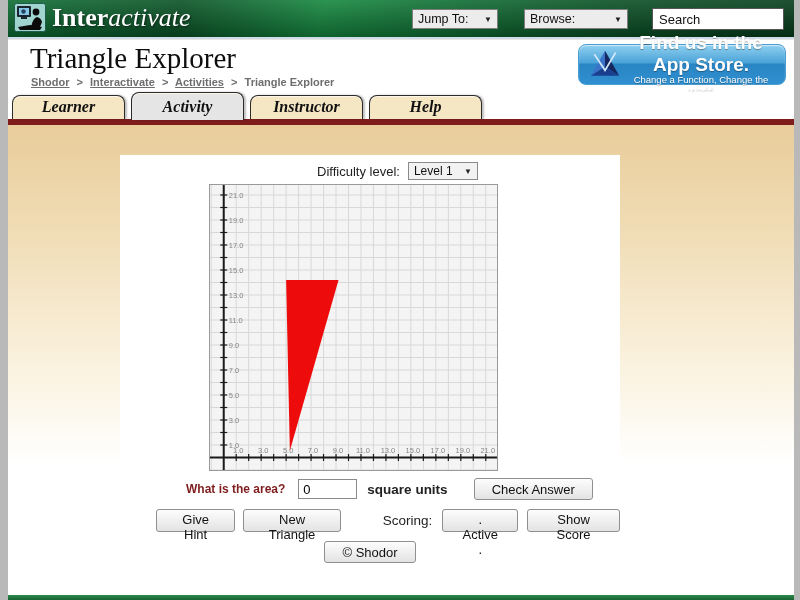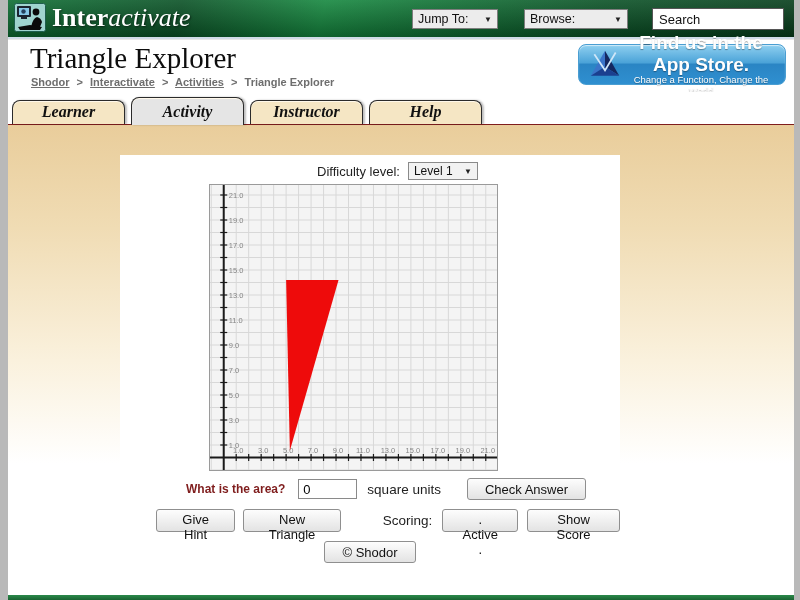--- a/index.html
+++ b/index.html
@@ -35,40 +35,40 @@
   .appstore { position:absolute; right:8px; top:4px; width:208px; height:41px; border-radius:8px; cursor:pointer;
     background:linear-gradient(to bottom, #8fd0f0 0%, #4ba3d8 45%, #2a85c4 50%, #2f8fd0 100%);
     border:1px solid #4a9ed2; display:flex; align-items:center; padding:0 6px 0 8px;
     box-shadow:inset 0 1px 1px rgba(255,255,255,.6); }
   .appstore-logo { flex:0 0 36px; height:32px; }
   .appstore-text { flex:1; text-align:center; color:#fff; line-height:1.15; }
   .appstore-text .l1 { display:block; font-size:19px; font-weight:bold; text-shadow:0 1px 1px rgba(0,0,0,.35); }
   .appstore-text .l2 { display:block; font-size:9.5px; text-shadow:0 1px 1px rgba(0,0,0,.35); }
 
   
-  .tab-bar { position:relative; z-index:2; height:33px; flex:0 0 33px; background:#fff; display:flex; align-items:flex-end; padding-left:4px; border-bottom:1px solid #7f1d1d; }
+  .tab-bar { position:relative; z-index:2; height:33px; flex:0 0 33px; background:#fff; display:flex; align-items:flex-end; padding-left:4px; border-bottom:6px solid #7f1d1d; }
   .tab { width:113px; margin-right:6px; height:24px; line-height:22px; text-align:center; cursor:pointer;
     font-family:"Liberation Serif", serif; font-style:italic; font-weight:bold; font-size:16px; color:#111;
     background:#f5e6c4; border:1px solid #2b2b2b; border-bottom:none; border-radius:8px 8px 0 0;
     box-shadow:inset 0 1px 0 #fff8ea, 2px 0 2px rgba(0,0,0,.25); }
   .tab.active { height:28px; line-height:28px; margin-bottom:-1px; background:#e5e5e5; position:relative; z-index:3; }
 
   
   .tab-content { position:relative; flex:1 1 auto; background:linear-gradient(to bottom, #e9cd9b 0%, #f0dcb4 22%, #faf1dd 50%, #ffffff 72%); }
   .panel { margin:30px 0 0 112px; width:500px; height:394px; background:#fff; padding-top:5px; }
 
   .difficulty-row { text-align:center; font-size:13px; color:#222; height:22px; display:flex; align-items:center; justify-content:center; gap:8px; padding-left:55px; }
   .sel-level { width:70px; height:18px; font-size:12px; background:#f2f2f2; border:1px solid #8a8a8a; }
 
   .graph-wrap { margin:2px 0 0 89px; width:289px; height:287px; border:1px solid #9a9a9a; background:#f4f4f4; }
 
   .area-row { margin:7px 0 0 66px; display:flex; align-items:center; }
   .area-row .q { font-size:12px; font-weight:bold; color:#7f1d1d; }
   .area-input { width:59px; height:20px; margin-left:13px; border:1px solid #8a8a8a; font-size:13px; padding:1px 4px; font-family:"Liberation Sans", sans-serif; }
-  .area-row .units { font-size:13.5px; color:#222; margin-left:10px; }
+  .area-row .units { font-size:13.5px; color:#222; margin-left:10px;font-weight:bold; }
   .btn { font-family:"Liberation Sans", sans-serif; font-size:13px; color:#111; cursor:pointer;
     background:linear-gradient(to bottom,#fdfdfd,#e3e3e3); border:1px solid #8f8f8f; border-radius:3px; padding:2px 17px; height:22px; }
   .btn-check { margin-left:26px; }
 
   .buttons-row { margin:9px 0 0 36px; display:flex; align-items:center; }
   .buttons-row .btn { height:23px; }
   .btn-newtri { margin-left:8px; }
   .scoring-label { font-size:13.5px; color:#222; margin-left:42px; }
   .btn-active { margin-left:10px; }
   .btn-showscore { margin-left:9px; }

WORK TO COMPLETE: The entries above are to be repeated in full, except for their pictures.

EXERCISE SOLUTION:
--- a/index.html
+++ b/index.html
@@ -35,40 +35,40 @@
   .appstore { position:absolute; right:8px; top:4px; width:208px; height:41px; border-radius:8px; cursor:pointer;
     background:linear-gradient(to bottom, #8fd0f0 0%, #4ba3d8 45%, #2a85c4 50%, #2f8fd0 100%);
     border:1px solid #4a9ed2; display:flex; align-items:center; padding:0 6px 0 8px;
     box-shadow:inset 0 1px 1px rgba(255,255,255,.6); }
   .appstore-logo { flex:0 0 36px; height:32px; }
   .appstore-text { flex:1; text-align:center; color:#fff; line-height:1.15; }
   .appstore-text .l1 { display:block; font-size:19px; font-weight:bold; text-shadow:0 1px 1px rgba(0,0,0,.35); }
   .appstore-text .l2 { display:block; font-size:9.5px; text-shadow:0 1px 1px rgba(0,0,0,.35); }
 
   
-  .tab-bar { position:relative; z-index:2; height:33px; flex:0 0 33px; background:#fff; display:flex; align-items:flex-end; padding-left:4px; border-bottom:1px solid #7f1d1d; }
+  .tab-bar { position:relative; z-index:2; height:33px; flex:0 0 33px; background:#fff; display:flex; align-items:flex-end; padding-left:4px; border-bottom:6px solid #7f1d1d; }
   .tab { width:113px; margin-right:6px; height:24px; line-height:22px; text-align:center; cursor:pointer;
     font-family:"Liberation Serif", serif; font-style:italic; font-weight:bold; font-size:16px; color:#111;
     background:#f5e6c4; border:1px solid #2b2b2b; border-bottom:none; border-radius:8px 8px 0 0;
     box-shadow:inset 0 1px 0 #fff8ea, 2px 0 2px rgba(0,0,0,.25); }
   .tab.active { height:28px; line-height:28px; margin-bottom:-1px; background:#e5e5e5; position:relative; z-index:3; }
 
   
   .tab-content { position:relative; flex:1 1 auto; background:linear-gradient(to bottom, #e9cd9b 0%, #f0dcb4 22%, #faf1dd 50%, #ffffff 72%); }
   .panel { margin:30px 0 0 112px; width:500px; height:394px; background:#fff; padding-top:5px; }
 
   .difficulty-row { text-align:center; font-size:13px; color:#222; height:22px; display:flex; align-items:center; justify-content:center; gap:8px; padding-left:55px; }
   .sel-level { width:70px; height:18px; font-size:12px; background:#f2f2f2; border:1px solid #8a8a8a; }
 
   .graph-wrap { margin:2px 0 0 89px; width:289px; height:287px; border:1px solid #9a9a9a; background:#f4f4f4; }
 
   .area-row { margin:7px 0 0 66px; display:flex; align-items:center; }
   .area-row .q { font-size:12px; font-weight:bold; color:#7f1d1d; }
   .area-input { width:59px; height:20px; margin-left:13px; border:1px solid #8a8a8a; font-size:13px; padding:1px 4px; font-family:"Liberation Sans", sans-serif; }
-  .area-row .units { font-size:13.5px; color:#222; margin-left:10px; }
+  .area-row .units { font-size:13.5px; color:#222; margin-left:10px;font-weight:bold; }
   .btn { font-family:"Liberation Sans", sans-serif; font-size:13px; color:#111; cursor:pointer;
     background:linear-gradient(to bottom,#fdfdfd,#e3e3e3); border:1px solid #8f8f8f; border-radius:3px; padding:2px 17px; height:22px; }
   .btn-check { margin-left:26px; }
 
   .buttons-row { margin:9px 0 0 36px; display:flex; align-items:center; }
   .buttons-row .btn { height:23px; }
   .btn-newtri { margin-left:8px; }
   .scoring-label { font-size:13.5px; color:#222; margin-left:42px; }
   .btn-active { margin-left:10px; }
   .btn-showscore { margin-left:9px; }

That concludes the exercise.